Competing online petitions have formed for and against Arizona-based Great Hearts Academies’ Nashville charter school proposal, offering a glimpse at the looming debate as the school board prepares to consider a record number of charter applications in May.
On one side are parents who argue Great Hearts — seeking to open as many as five privately led, publicly funded charters across Davidson County — offers rigorous academics, a “world-class education” that nurtures the “moral, social and philosophical growth” of all students.
But then there’s the dueling argument, spelled out in a separate petition created over the weekend, which hits on the crux of the controversy: the state’s new open enrollment charter law, which Great Hearts plans to utilize as indicated in its application.
The organization operates 12 charter schools in the Phoenix area. Its Nashville school would be its first outside that region, and it’s already generated plenty of chatter.
“By holding students to the highest standards and instilling them with a love for learning, Great Hearts graduates students with the ability to excel in some of the most prestigious colleges and universities in the nation,” states the petition in favor of Great Hearts, concluding with a plea to the nine-member board for final approval.
Organized in late March, that petition boasts 478 signatures.
Historically, charter schools in Nashville have served the economically disadvantaged.

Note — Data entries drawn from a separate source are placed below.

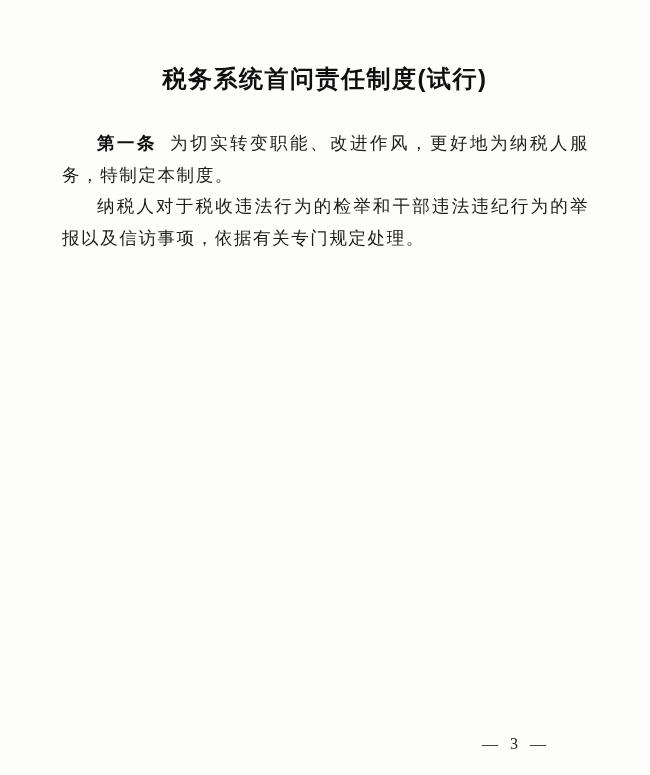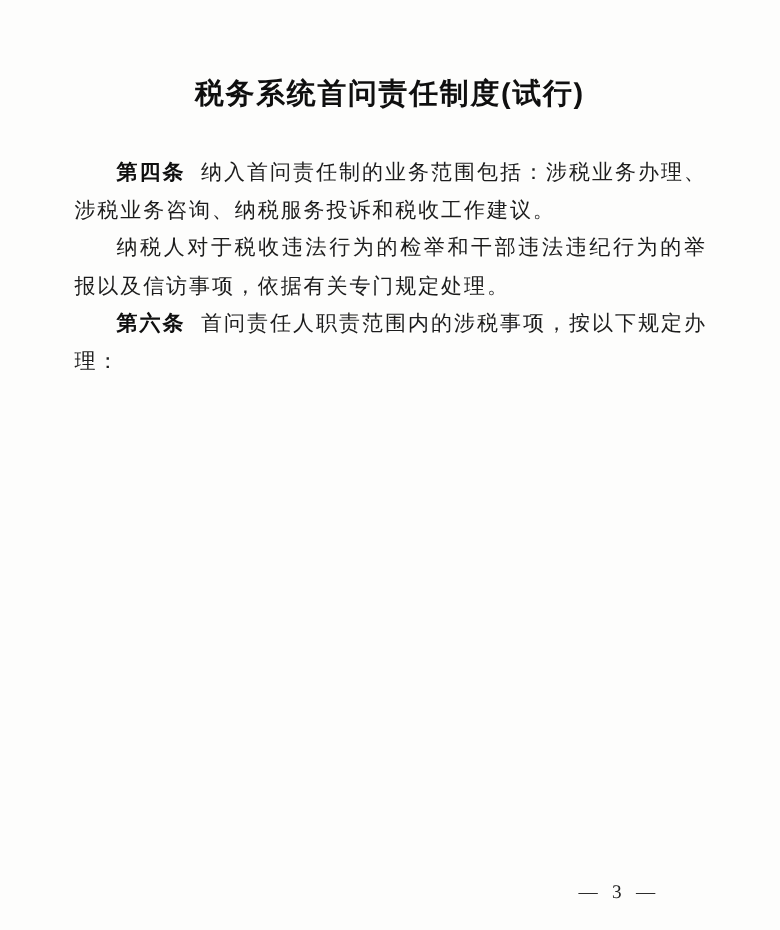--- a/index.html
+++ b/index.html
@@ -63,6 +63,9 @@
 
   <div class="doc-body">
     <p class="para">
+      <span class="article-head">第一条</span><span>为切实转变职能、改进作风，更好地为纳税人服务，特制定本制度。</span>
+    </p>
+    <p class="para">
       <span class="article-head">第四条</span><span>纳入首问责任制的业务范围包括：涉税业务办理、涉税业务咨询、纳税服务投诉和税收工作建议。</span>
     </p>
     <p class="para">

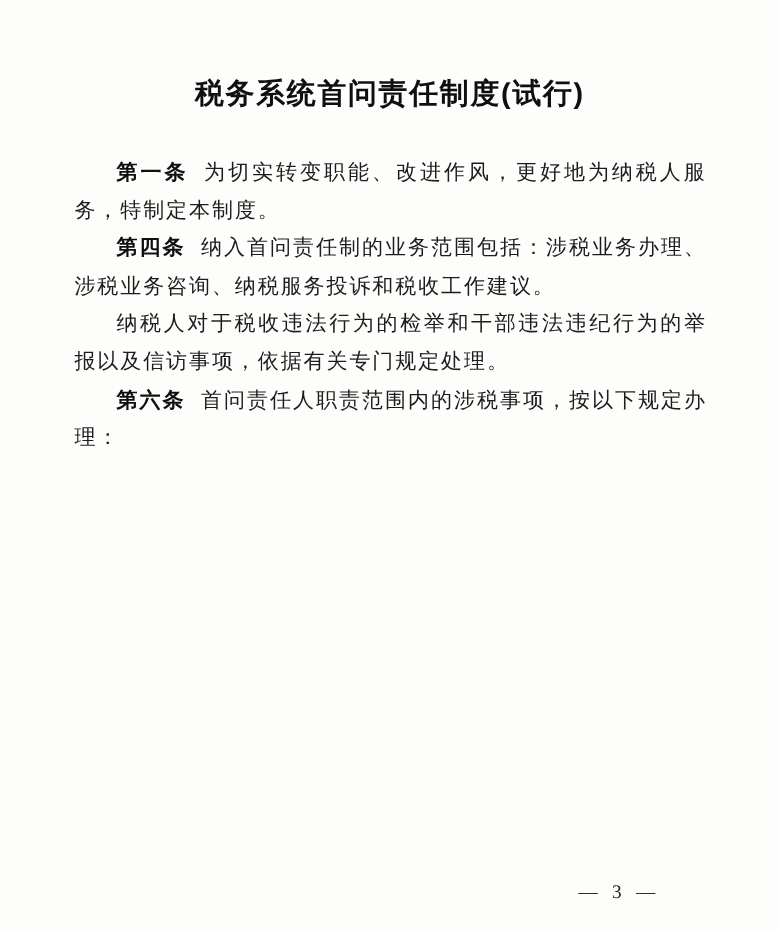--- a/index.html
+++ b/index.html
@@ -66,9 +66,6 @@
       <span class="article-head">第一条</span><span>为切实转变职能、改进作风，更好地为纳税人服务，特制定本制度。</span>
     </p>
     <p class="para">
-      <span class="article-head">第四条</span><span>纳入首问责任制的业务范围包括：涉税业务办理、涉税业务咨询、纳税服务投诉和税收工作建议。</span>
-    </p>
-    <p class="para">
       <span class="article-head"></span><span>纳税人对于税收违法行为的检举和干部违法违纪行为的举报以及信访事项，依据有关专门规定处理。</span>
     </p>
     <p class="para">

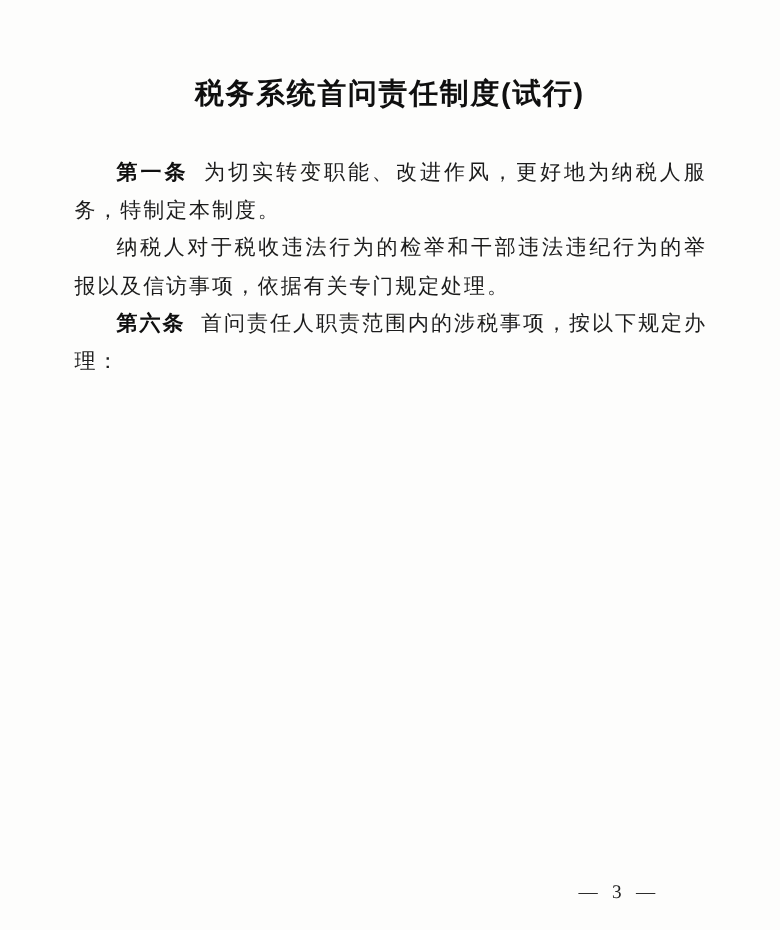--- a/index.html
+++ b/index.html
@@ -68,9 +68,6 @@
     <p class="para">
       <span class="article-head"></span><span>纳税人对于税收违法行为的检举和干部违法违纪行为的举报以及信访事项，依据有关专门规定处理。</span>
     </p>
-    <p class="para">
-      <span class="article-head">第六条</span><span>首问责任人职责范围内的涉税事项，按以下规定办理：</span>
-    </p>
   </div>
 
   <div class="page-number">— 3 —</div>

Great Hearts, which arrived in Nashville following a push from West Nashville parents, would have a “mixed-income” focus, presumably appealing to parents of students who struck out in the magnet school lottery and are weighing private school enrollment.
“We believe that [Great Hearts] will easily exceed their test score targets by drawing from the high-scoring private and public school student populations in West Nashville,” the counter petition reads.
It continues, “We are concerned, in principle, that public funds will be added to private funds and will create an economically exclusive enclave for a few lottery-selected students.”
This group, led by Metro school parent Chris Moth, calls itself “Nashvillians Concerned about Great Hearts.” The petition urges the school board to either ensure Great Hearts maintain a student body that is at least 40 percent free and reduced lunch qualifiers, or to vote against Great Hearts’ proposal.
With 37 signatures, the anti-Great Hearts coalition has some catch-up to reach their counterparts.
In all, 11 organizations have applied to open new charter schools in Nashville for the 2013-14 school year.
Great Hearts officials, declining to say where they would open their first Nashville school, have seen large turnouts at community meetings held in all parts of the city. Meetings began over the winter with two gatherings in West Nashville. The organization is also considering an expansion to San Antonio.
Under Metro’s charter review process, a charter review committee is to decide by this Friday which applicants to invite for interviews. Recommended charters would then go before the school board, with final votes likely taking place during the final week of May.